Paris, August 2, at night, 1854.
I arrived here this morning, stiff, tired, ill, and blue. I am still suffering from this pain in the side and chest, which makes it impossible for me to sleep in a comfortable position. I reached Cayenne day before yesterday, the very day of the ceremony. I saw the Secretary at once, and contrived to escape all the official visits. At three o’clock I entered the hall of the Law School, and found eighteen or twenty women seated in the gallery, and about two hundred men, to all appearances exactly like those of any other city. There was absolute silence. I delivered my harangue without the slightest disturbance, and at the close was politely applauded. The meeting continued an hour and a half after I sat down, and ended with the reading of some verses by a hunchback, two and a half feet high. The poetry was not bad.
I was then conducted by the directors to the Hôtel de Ville, where a banquet, lasting two hours, was given in my honor. There was excellent fish, and the oysters were delicious. I was about to leave, when the President of the Antiquarian Society rose from his seat, all the other guests following his example. He began to speak, saying, that inasmuch as from three aspects I was a man of notable attainments, he wished to propose my health, as Senator, as man of letters, and as a scholar. There was only the table between us, and I was strongly tempted to hurl a plate of Roman punch at his head.
While he was speaking, I racked my brains for a suitable response, but it was impossible to think of a word. When he had ceased, I knew that it was absolutely necessary for me to say something, so I began, without an idea of what I should say next. I rambled on in this way for several minutes, with plenty of assurance but without giving any thought to what I was talking about. I was congratulated for my eloquent response, but this was not to be the end.
Captured by the Mayor, I was conducted to a concert given by the ladies and gentlemen of the Philharmonic Society for the benefit of the poor. They put me in a conspicuous seat, facing a large gathering of well-dressed people, the ladies very pretty and very fair. Their gowns were Parisian in mode, except that there was visible less expanse of shoulders, and that with their ball-dresses they wore russet boots. Airs from some of the comic operas were sung abominably, and then an overdressed society woman took up the collection in a cut-glass dish. I gave her twenty francs, which won me a most gracious spreading curtsey. At midnight I was escorted to my rooms, where I slept very badly, or rather I did not sleep at all.
Next morning, at eight o’clock, they came to request me to preside at a business meeting, where I listened to the minutes of the proceedings of the night before, in which it was stated that I had delivered a most eloquent address. I made a speech, to urge that all the adverbs be omitted from the report, but my request was not granted. Finally, I got into the mail-coach, and here I am. Everything would be tiptop if I could spend a whole day with you; it would refresh me more than anything else.
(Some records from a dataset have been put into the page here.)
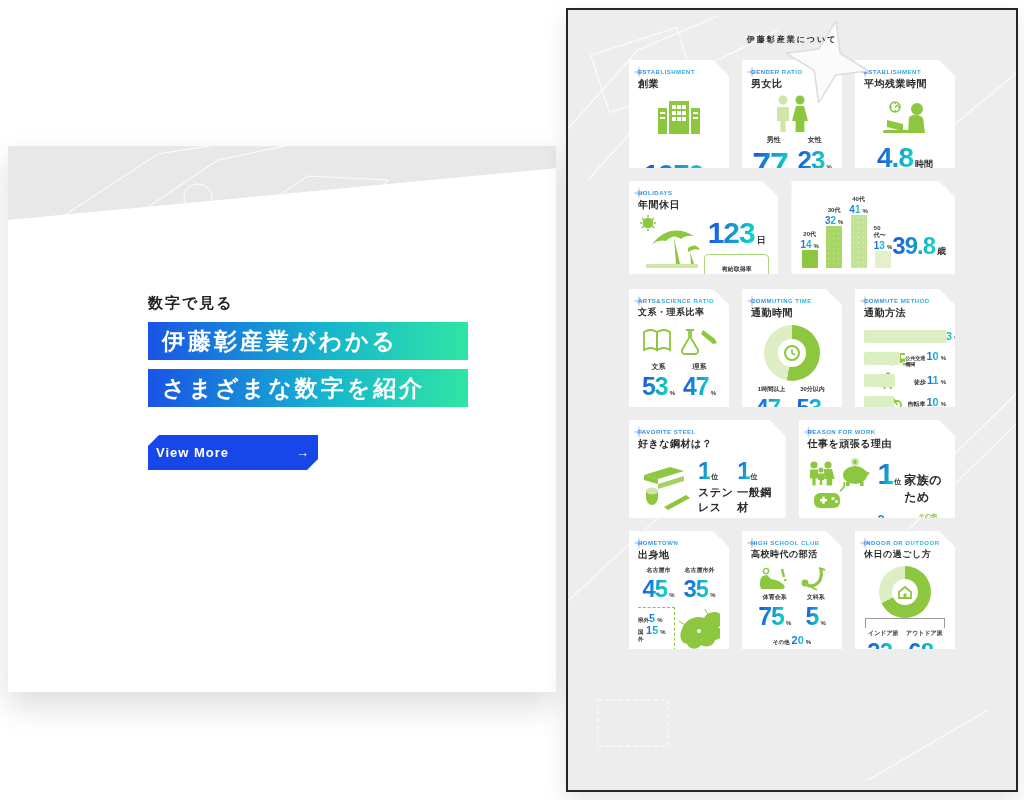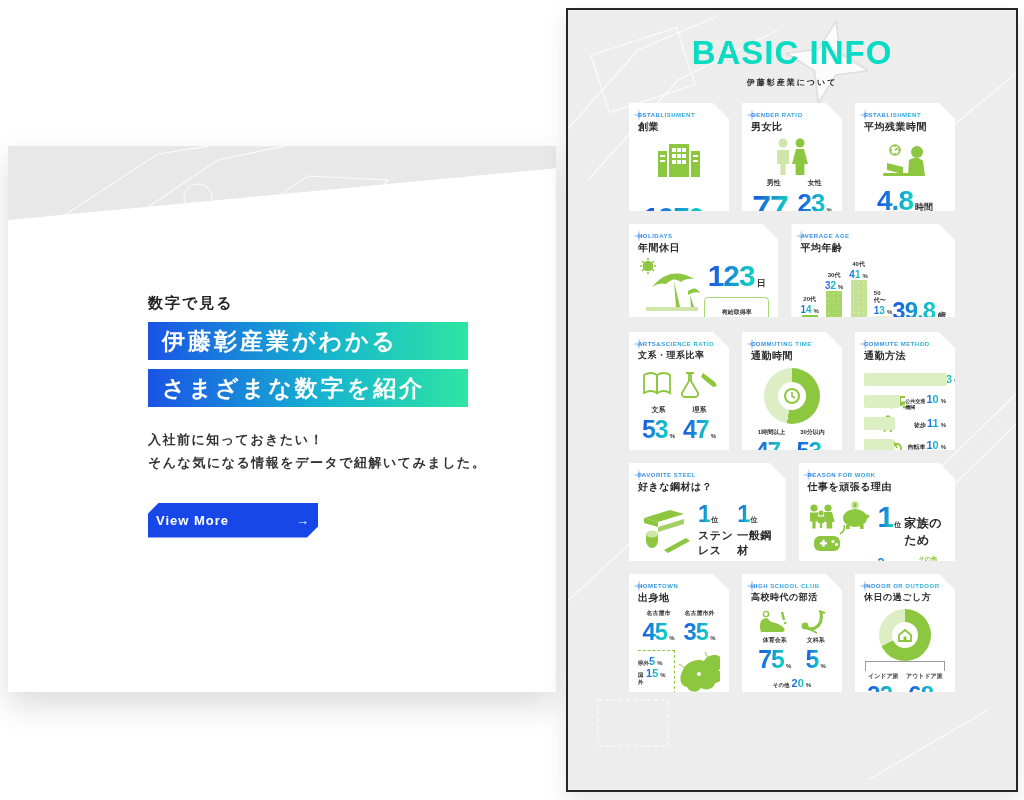--- a/index.html
+++ b/index.html
@@ -153,7 +153,6 @@
         <svg class="star-burst" width="84" height="84" viewBox="0 0 100 100">
           <polygon points="50,0 63,37 100,50 63,63 50,100 37,63 0,50 37,37" fill="#fbfbfb" stroke="#dedede" stroke-width="2"></polygon>
         </svg>
-        <h2 class="sec-title">BASIC INFO</h2>
         <div class="sec-sub">伊藤彰産業について</div>
       </div>
 

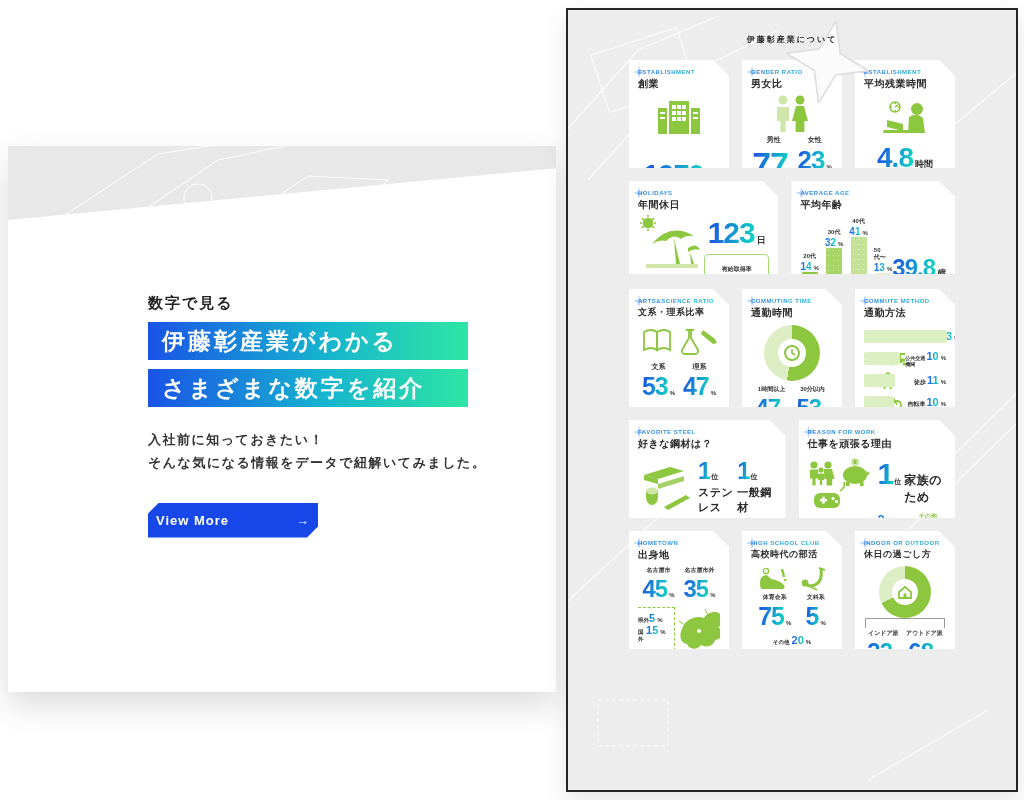--- a/index.html
+++ b/index.html
@@ -295,11 +295,6 @@
         </div>
 
         <div class="card">
-          <div class="chead">
-              <span class="spark"></span>
-            <div class="en">AVERAGE AGE</div>
-            <div class="jp">平均年齢</div>
-          </div>
           <div style="display:flex; align-items:flex-end; margin-top:0">
             <div class="bars">
               <div class="barcol">

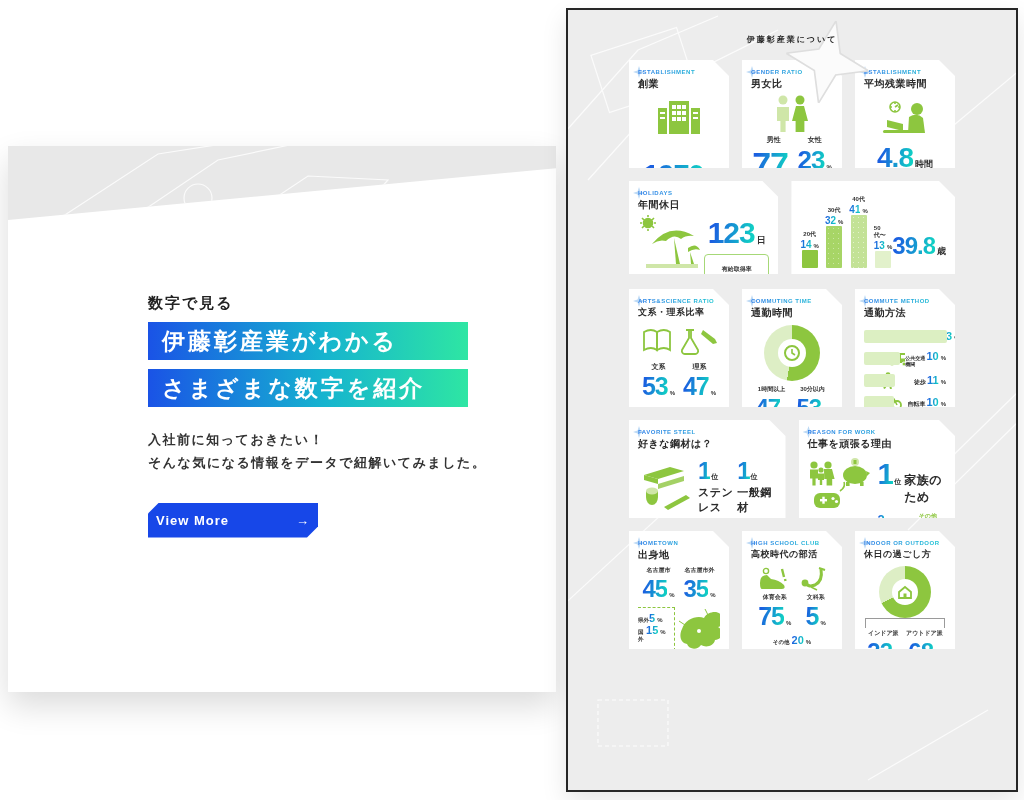--- a/index.html
+++ b/index.html
@@ -121,10 +121,6 @@
       <div class="hbar">
         <span>さまざまな数字を紹介</span>
       </div>
-      <p class="lead">
-        <span>入社前に知っておきたい！</span><br>
-        <span>そんな気になる情報をデータで紐解いてみました。</span>
-      </p>
       <button class="cta">
         <span>View More</span>
         <span>→</span>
I do not believe in your impossibilities. I reserve my doubts and my chagrin. My minister wishes me to go to the Exposition at Munich. It is a matter of indifference to me; but where shall I go this summer, if not to Germany? Good-bye. No matter what you do, I still love you, and I think you should be a little more touched by this than you are. You may continue to write to this address.
CLIX
Innspruck, August 31, 1854.
I am very weary, and still feel inclined to write to you. My brain is tired, bewildered with the magnificent landscapes and panoramas on which I have gazed for four days. I went from Bâle to Schaffhausen, where we take the steamer for the Rhine journey. On both sides of the river rise mountains that are enchanting, of far greater beauty than those, so called, bordering the lower Rhine, between Mayence and Cologne, and so much admired by the English. From the Rhine we entered Lake Constance and landed at the town of the same name, where we ate some excellent trout, and heard the zither played by Tyroleans. We then crossed the Lake to Lindau, where a railway train awaited us, and from which we enjoyed a magnificent view of the loveliest forests, lakes, and mountains which the country can show. The railway carried us to Kempton, and by that time we were spent with fatigue, as if we had been for hours in a beautiful gallery of pictures. Instead of resting, however, we left Kempton the same night, and reached Innspruck yesterday, a few minutes before midnight. The country through which we travelled was even more enchanting—no, not that, but more sublime—than that which we had just visited. Our only annoyance was in settling our accounts and in changing horses at every post-house. There were a dozen of these, at least, between Kempton and Innspruck.